Trump won Wisconsin by fewer than 23,000 votes four years ago. Biden sought to put the state back in the Democratic column, where it was for a generation before 2016.

More On WCCO.com:

In the week leading up to the election, both Biden and Trump campaigned in parts of Wisconsin where their base is strong. Polls showed there were few undecided voters, making turning out the vote all the more vital for both sides.

In Kenosha, where Trump visited Monday night, 44-year-old Marcus Keith Washington Sr. stood toward the end of a long line of people still waiting to register to vote, less than two hours before polls closed.

Washington, who is Black, has not voted since 2001. But he said he felt compelled to cast his ballot for Biden, citing his concerns with the Trump administration’s handling of the coronavirus and racial injustice.

“I’m just ready for this process to be over,” Washington said. “Hopefully tomorrow we’ll have a better situation.”

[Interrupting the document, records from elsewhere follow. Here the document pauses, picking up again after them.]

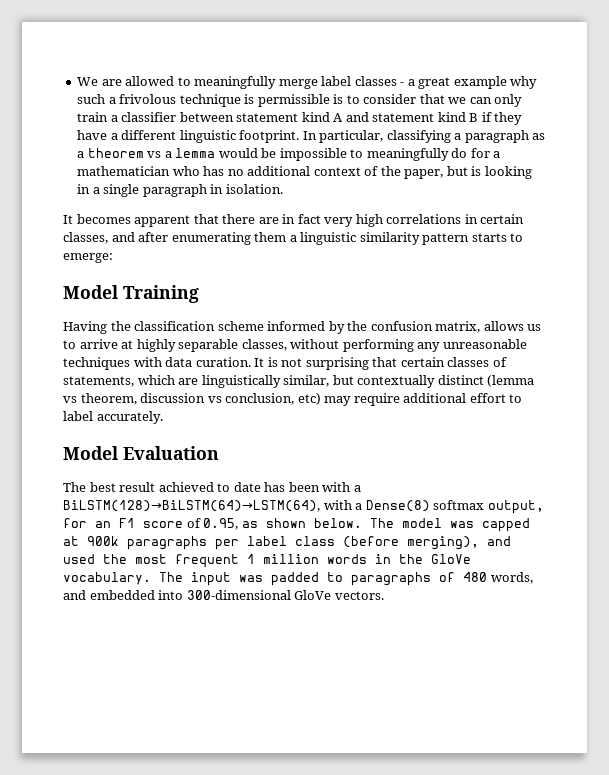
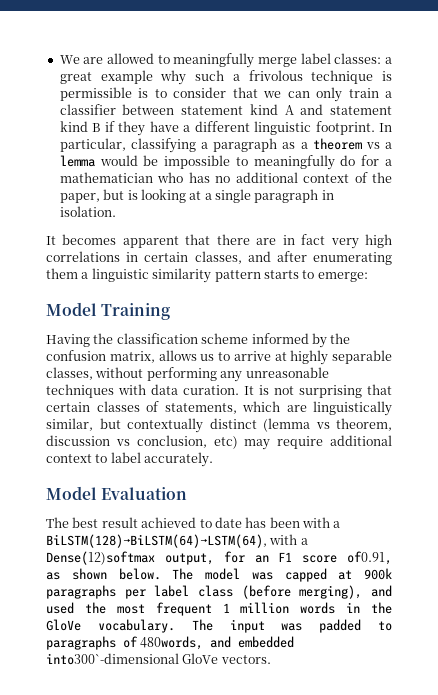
- We are allowed to meaningfully merge label classes - a great example why such a frivolous technique is permissible is to consider that we can only train a classifier between statement kind A and statement kind B if they have a different linguistic footprint.
+ We are allowed to meaningfully merge label classes: a great example why such a frivolous technique is permissible is to consider that we can only train a classifier between statement kind A and statement kind B if they have a different linguistic footprint.
- In particular, classifying a paragraph as a theorem vs a lemma would be impossible to meaningfully do for a mathematician who has no additional context of the paper, but is looking in a single paragraph in isolation.
+ In particular, classifying a paragraph as a theorem vs a lemma would be impossible to meaningfully do for a mathematician who has no additional context of the paper, but is looking at a single paragraph in isolation.
- It is not surprising that certain classes of statements, which are linguistically similar, but contextually distinct (lemma vs theorem, discussion vs conclusion, etc) may require additional effort to label accurately.
+ It is not surprising that certain classes of statements, which are linguistically similar, but contextually distinct (lemma vs theorem, discussion vs conclusion, etc) may require additional context to label accurately.
- The best result achieved to date has been with a BiLSTM(128)→BiLSTM(64)→LSTM(64), with a Dense(8) softmax output, for an F1 score of 0.95, as shown below.
+ The best result achieved to date has been with a BiLSTM(128)→BiLSTM(64)→LSTM(64), with a Dense(12)softmax output, for an F1 score of0.91, as shown below.
- The input was padded to paragraphs of 480 words, and embedded into 300-dimensional GloVe vectors.
+ The input was padded to paragraphs of 480words, and embedded into300`-dimensional GloVe vectors.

The coronavirus pandemic motivated over 1.9 million voters to mail in their ballots or vote in person before Election Day, far surpassing the early voting turnout in previous presidential elections. Wisconsin had 3.68 million registered voters as of Sunday, but voters like Washington could also register at the polls.

Early voting constituted roughly two-thirds of the total votes cast in 2016, leading to less congestion than usual at several polling places on Tuesday.

A long line formed at a polling place in West Allis, not far from a field hospital set up to handle overflow coronavirus patients. But that congestion was attributed to the consolidation of polling places in that Milwaukee suburb.

Wolfe said some polling places had longer lines due to social distancing. Voters were being asked to keep a 6-foot distance between one another due to the pandemic. Wisconsin has seen a steady rise in virus cases since September, and on Election Day set a new record high with 5,771 new cases and 52 more deaths.

Even as the pandemic raged, some voters said they preferred casting their ballots in person.

“The slowdown and compromising of the U.S. Postal Service was a concern,” said Rebecca Kraft, a 41-year-old from Milwaukee. “I trust in the mail-in ballot system, but there was just too much uncertainty. So I said ‘All right, if I’m feeling healthy, I am going to go do it at the polls just to make sure.’”

On the University of Wisconsin-Madison campus, graduate student Zach Zalewski, from Antigo, worked as a volunteer outside at a registration table. He said the goal was to ensure no one was inside the polling station for more than 15 minutes.

“We also want things to be as safe as possible,” he said.